Roderick Deogrades, CCE:
Not that it was the cause, not that it was the reason he was released, but they were like, “Okay, we got to look into this.” So they opened it up again and he became part of a series of all these wrongfully convicted kids back in the eighties that were then released. And actually the filmmakers went back, we shot his release and we recut the film with the new one at the end.

Lisa Binkley, CCE:
Oh, cool.

Annie Ilkow, CCE:
So good.

Roderick Deogrades, CCE:
Yeah, so that was really just amazing, and we got to meet him. And it was such a personal story for the director and just the investment that the ownership everybody had that was working on it. And Rubin Carter was in it too, “the Hurricane”.

Sarah Taylor:
Oh, cool. Yeah, yeah.

Roderick Deogrades, CCE:
Because he was a big champion of the guy. And yeah, so that was pretty special to be a part of.

Lisa Binkley, CCE:
That’s when you’re making a difference.

Roderick Deogrades, CCE:
I think we all want to work on things that affect people’s lives.

Jeremy Harty, CCE:
I did have a positive note, it took me a while to figure it out.

Sarah Taylor:
Last one. Let’s do it.

Jeremy Harty, CCE:
Okay.

Lisa Binkley, CCE:
Jeremy.

Jeremy Harty, CCE:
For me, it was working with Cory Bowles on Black Cop.

Roderick Deogrades, CCE:
Oh, yeah.

Jeremy Harty, CCE:
That was the first dramatic thing that I cut in many, many years.

Lisa Binkley, CCE:
Oh, wow.

Sarah Taylor:
It was so good. You did such a good job.

Jeremy Harty, CCE:
Well, it’s a lot of him, you got to know that if you know Cory, right? But just working with him and the way he works and the synergy that we could have, no ego, that is the best kind of cutting for me.

Lisa Binkley, CCE:
Yeah.

Jeremy Harty, CCE:
I’d love to have that on everything, where I do something, he does something, my assistant cut a scene that he watched it. It was just everyone’s in it to win it.

Sarah Taylor:
Yeah.

Jeremy Harty, CCE:
That’s good stuff.

Sarah Taylor:
That’s the best one, when everybody’s egos are out of the game. We’re just there to create the best that the piece can be.

Jeremy Harty, CCE:
Yeah.

Sarah Taylor:
Yeah, it feels so good. Feels so good. Well, on that note, thank you everybody for joining tonight. This has been an awesome conversation.
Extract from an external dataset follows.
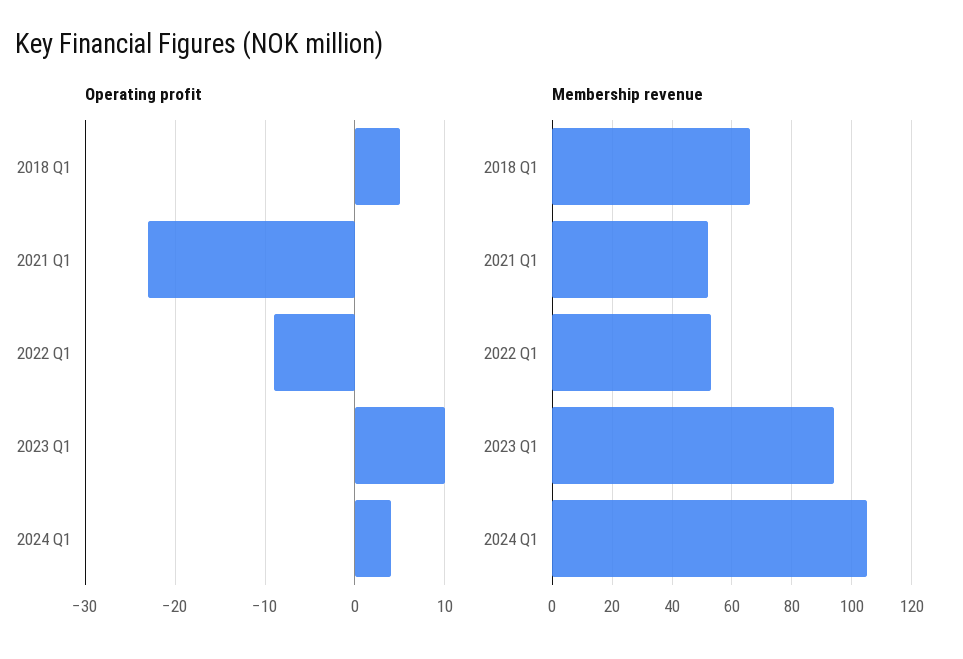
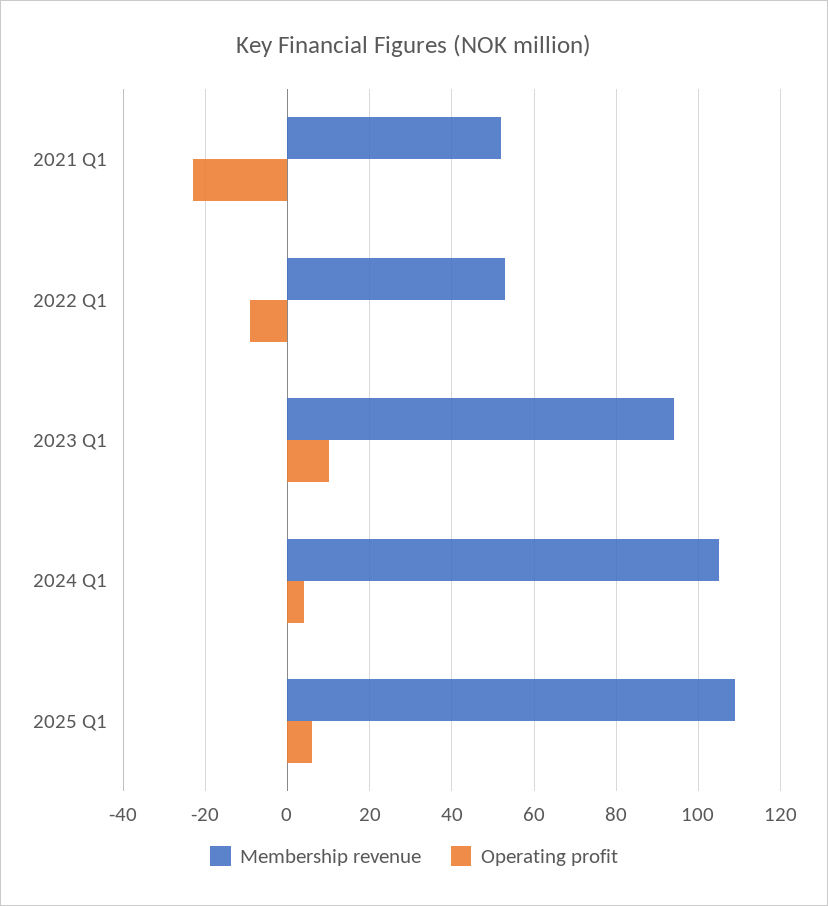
Operating profit, 2018 Q1: 5 -> none
Membership revenue, 2018 Q1: 65 -> none
Membership revenue, 2025 Q1: none -> 110
Operating profit, 2025 Q1: none -> 5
And thanks for all the people here that asked questions, and I hope everybody took a little bit of something with them. And maybe one day soon we can all get together in real life.

Annie Ilkow, CCE:
That would be great.

Sarah Taylor:
That would be amazing.

Lisa Binkley, CCE:
I know.

Jeremy Harty, CCE:
Thanks.

Lisa Binkley, CCE:
It was so nice talking to you guys.

Roderick Deogrades, CCE:
Yeah.

Jeremy Harty, CCE:
Yeah.

Roderick Deogrades, CCE:
It was great to meet all of you.

Annie Ilkow, CCE:
Yeah, really.

Lisa Binkley, CCE:
Getting different perspectives from across the country, which is really cool.

Sarah Taylor:
Yeah, yeah. No matter where you are, you can do it. You can get a job. Just put yourself out there. You can do it. Awesome.

Annie Ilkow, CCE:
Thank you, Sarah.

Sarah Taylor:
Okay.

Annie Ilkow, CCE:
You did a great job.

Sarah Taylor:
Oh, thank you.

Jeremy Harty, CCE:
Thanks, Sarah.

Lisa Binkley, CCE:
Yes. Thanks, Sarah.

Sarah Taylor:
Bye everybody. Have a good night. Thanks, everybody. Bye.

Annie Ilkow, CCE:
All right.

Lisa Binkley, CCE:
Good night.

Annie Ilkow, CCE:
Take care.

Lisa Binkley, CCE:
Thank you.

Sarah Taylor:
Thank you so much for joining us today, and a big thanks goes out to Annie, Jeremy, Lisa, and Roderick. Special thanks goes to Kimberlee McTaggart, CCE and Alison Dowler. The main title sound design was created by Jane Tattersall. ADR recording by Andrea Rusch. Original music by Chad Blain and Soundstring. This episode was mixed and mastered by Tony Bao.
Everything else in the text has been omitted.